• [Work task]
Reproduce word for word the lines between those holding "[418,444,480,457] runtime: ->" and "[611,765,644,780] port ->", inclusive, and nothing else from the data below.

[Entries taken from a collection]
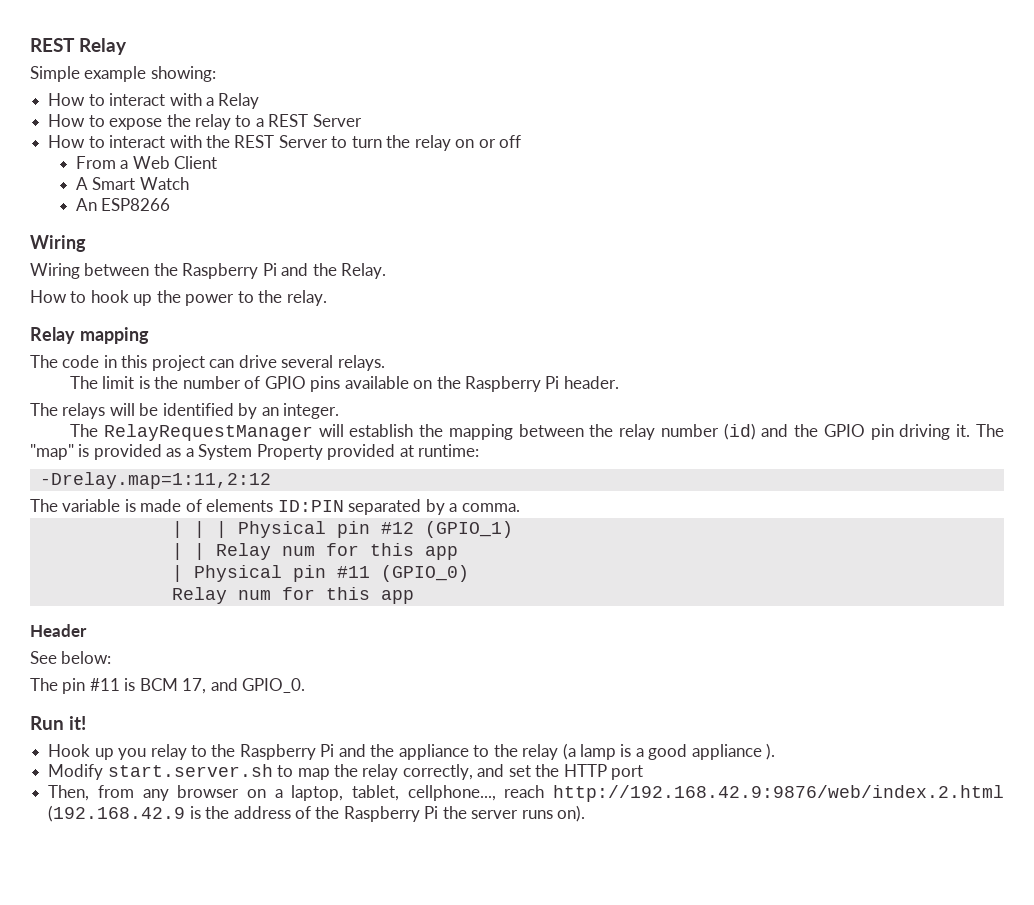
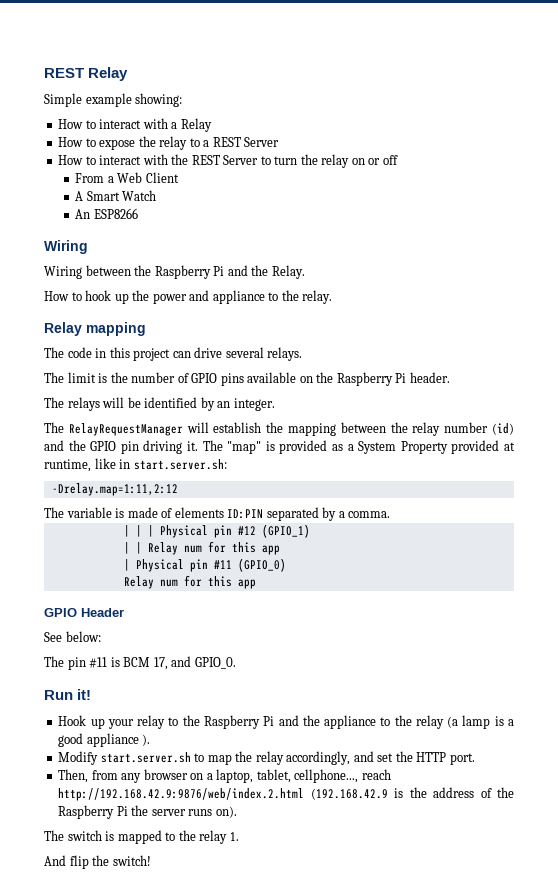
(235, 300) none -> [189,290,265,304] and appliance
[418,444,480,457] runtime: -> [44,458,227,472] runtime, like in start.server.sh:
(414, 597) none -> [44,608,77,617] GPIO
[118,748,147,760] you -> [107,719,134,729] your
[402,764,473,780] correctly, -> [286,751,351,765] accordingly,
[611,765,644,780] port -> [449,753,475,765] port.
(586, 813) none -> [44,830,239,844] [44,855,151,869] // The switch is mapped to the relay 1. // And flip the switch!

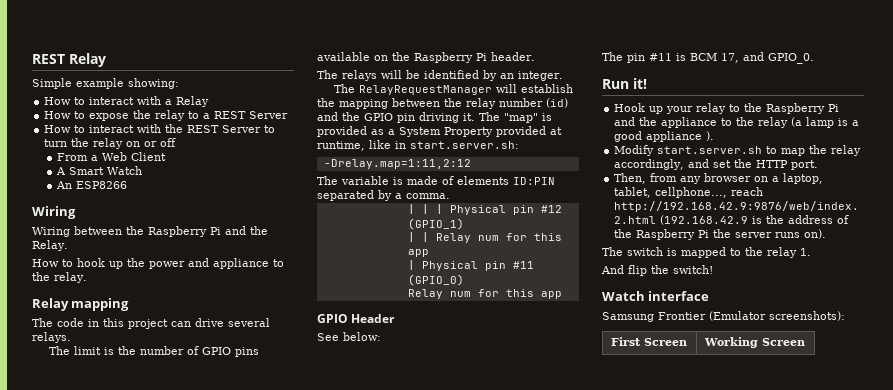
(151, 860) none -> [602,291,710,301] [602,311,845,322] [610,337,687,346] [703,337,805,348] // Watch interface // Samsung Frontier (Emulator screenshots): // First Screen | Working Screen

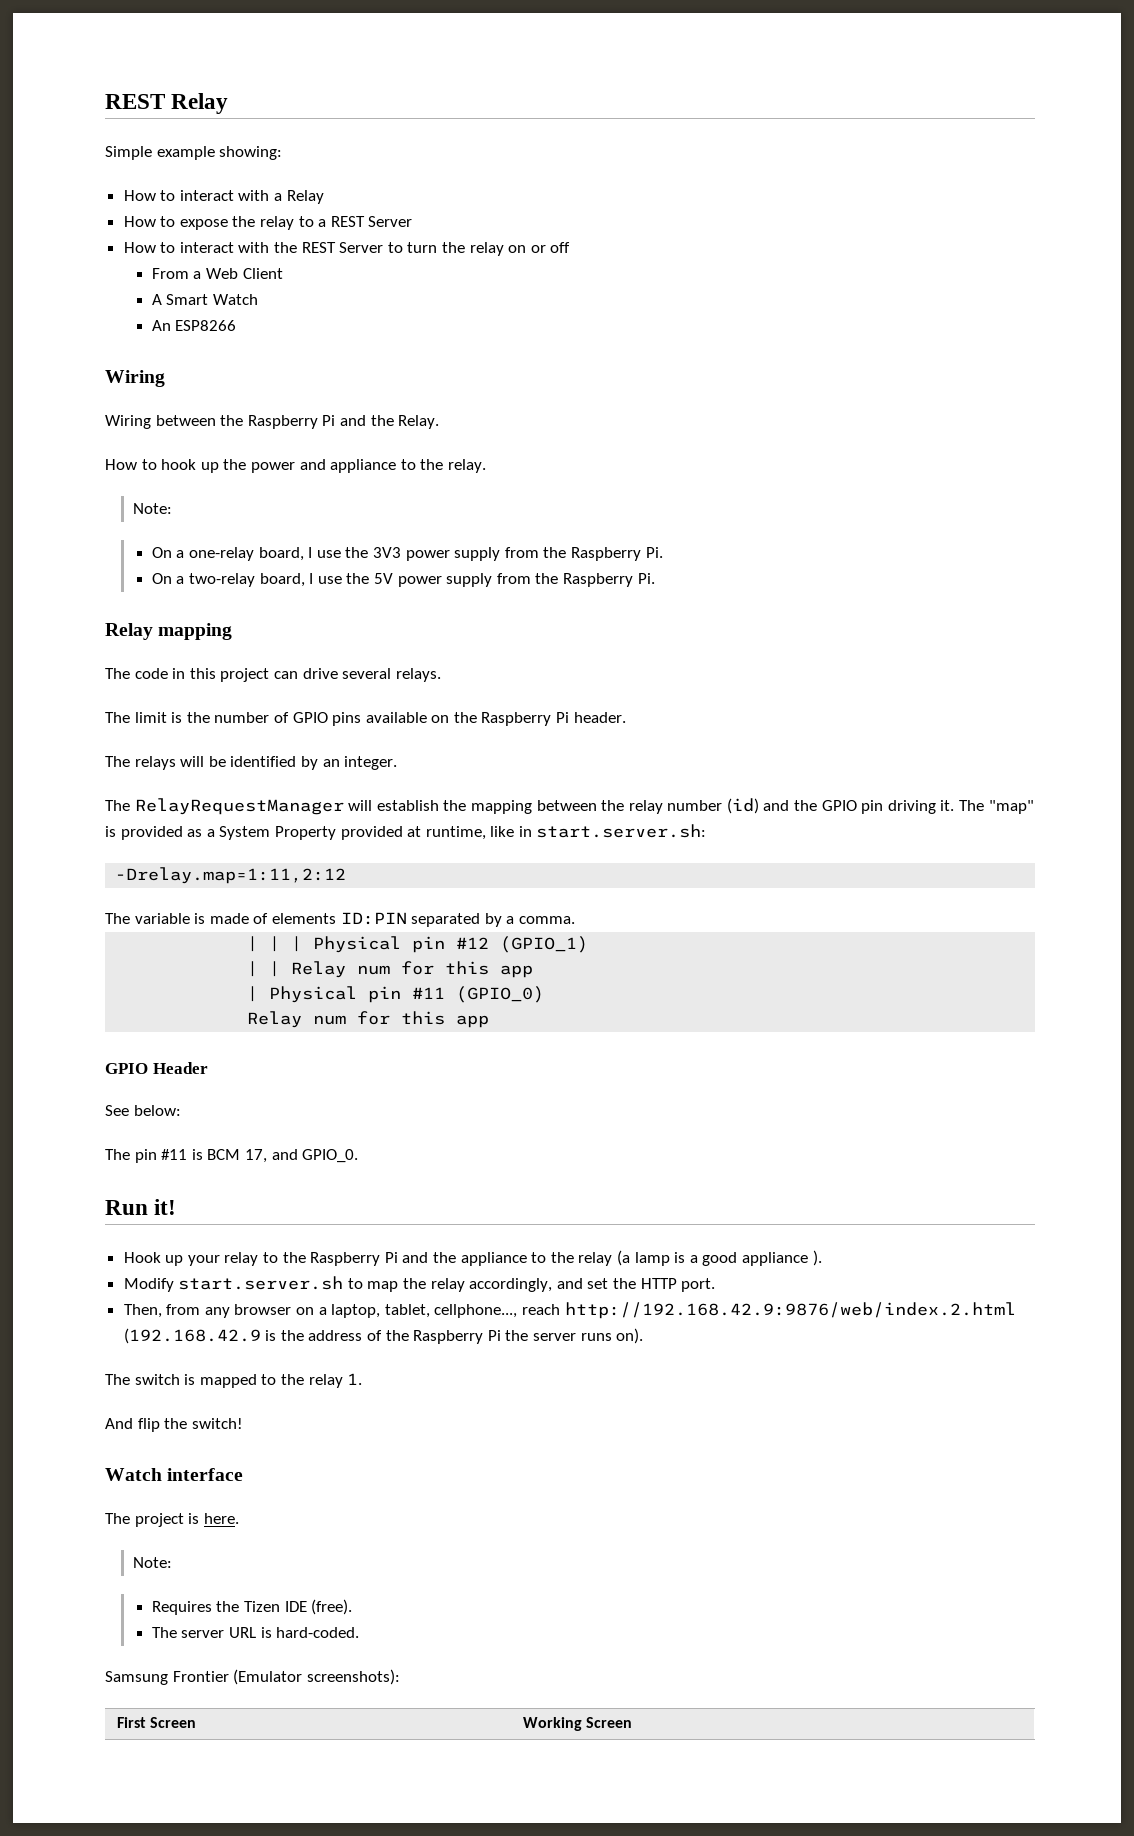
(87, 277) none -> [133,503,173,514] [151,547,663,561] [151,573,655,587] // Note: // On a one-relay board, I use the 3V3 power supply from the Raspberry Pi. // On a two-relay board, I use the 5V power supply from the Raspberry Pi.
(710, 296) none -> [105,1513,239,1527] [133,1557,173,1568] [151,1599,353,1615] [151,1627,360,1638] // The project is here. // Note: // Requires the Tizen IDE (free). // The server URL is hard-coded.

• [Solution for this problem]
[418,444,480,457] runtime: -> [44,458,227,472] runtime, like in start.server.sh:
(414, 597) none -> [44,608,77,617] GPIO
[118,748,147,760] you -> [107,719,134,729] your
[402,764,473,780] correctly, -> [286,751,351,765] accordingly,
[611,765,644,780] port -> [449,753,475,765] port.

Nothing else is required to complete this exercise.